## EXERCISE DETAILS
Can you find the lines of the listing that include "Terbaik" and copy every one?

[PROVIDED INFORMATION — start]

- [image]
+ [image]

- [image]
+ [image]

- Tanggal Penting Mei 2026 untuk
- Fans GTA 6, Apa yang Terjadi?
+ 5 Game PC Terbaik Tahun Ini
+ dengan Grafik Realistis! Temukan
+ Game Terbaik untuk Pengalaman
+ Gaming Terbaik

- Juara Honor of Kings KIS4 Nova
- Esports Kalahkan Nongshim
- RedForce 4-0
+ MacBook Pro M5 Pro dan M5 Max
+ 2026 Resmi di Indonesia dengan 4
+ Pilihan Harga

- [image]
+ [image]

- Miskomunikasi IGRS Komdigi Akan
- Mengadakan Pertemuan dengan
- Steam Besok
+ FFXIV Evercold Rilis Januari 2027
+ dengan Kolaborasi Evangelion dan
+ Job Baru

[PROVIDED INFORMATION — finish]
[PROVIDED INFORMATION — start]

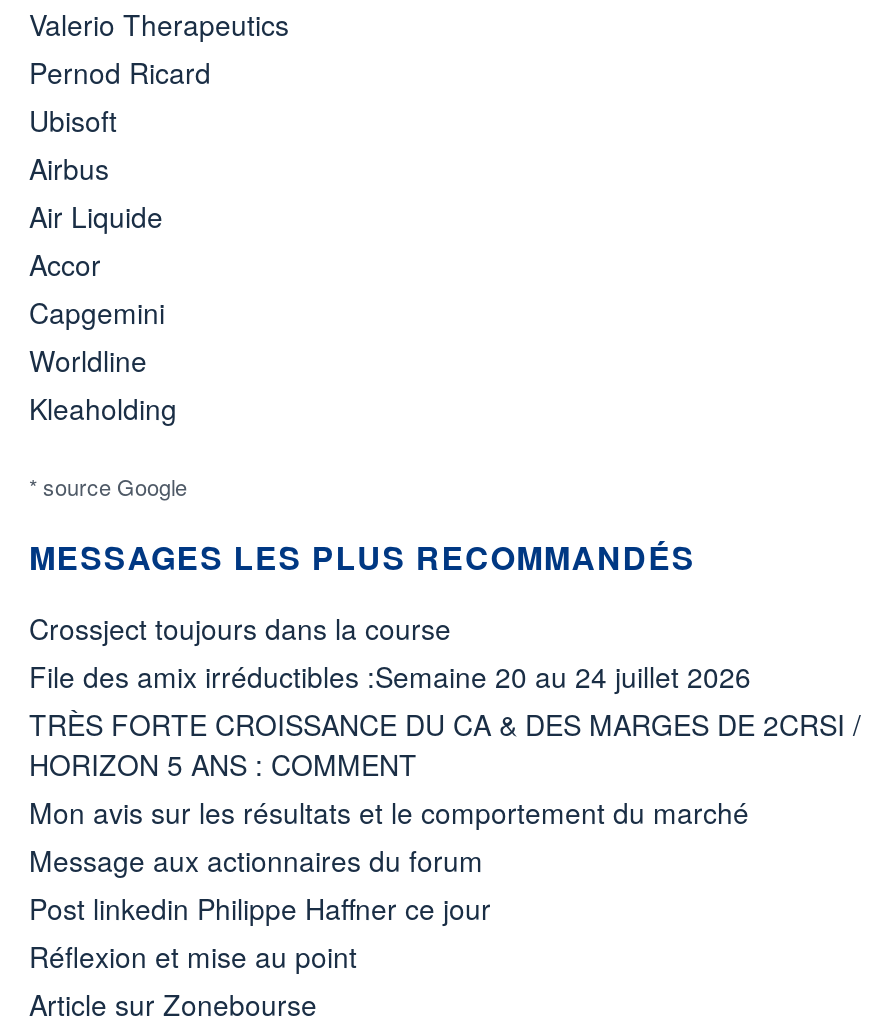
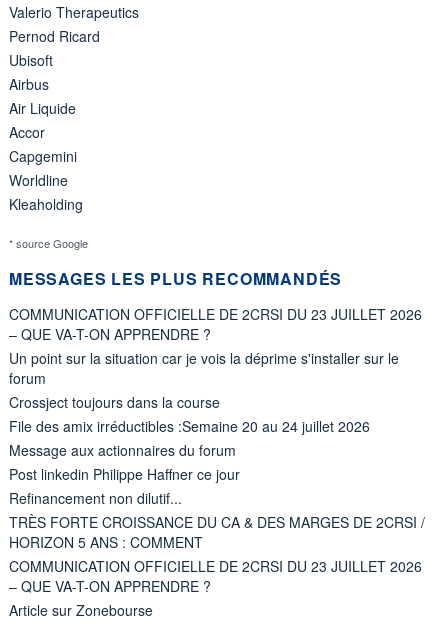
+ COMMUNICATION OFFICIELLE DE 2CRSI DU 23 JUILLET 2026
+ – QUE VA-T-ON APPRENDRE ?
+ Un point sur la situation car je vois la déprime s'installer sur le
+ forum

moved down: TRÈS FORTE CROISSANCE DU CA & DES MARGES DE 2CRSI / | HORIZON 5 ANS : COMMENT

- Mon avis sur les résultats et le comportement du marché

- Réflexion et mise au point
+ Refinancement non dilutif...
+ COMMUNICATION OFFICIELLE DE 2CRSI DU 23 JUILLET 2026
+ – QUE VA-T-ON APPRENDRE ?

[PROVIDED INFORMATION — finish]

## OUTPUT FOR THIS TASK
+ 5 Game PC Terbaik Tahun Ini
+ Game Terbaik untuk Pengalaman
+ Gaming Terbaik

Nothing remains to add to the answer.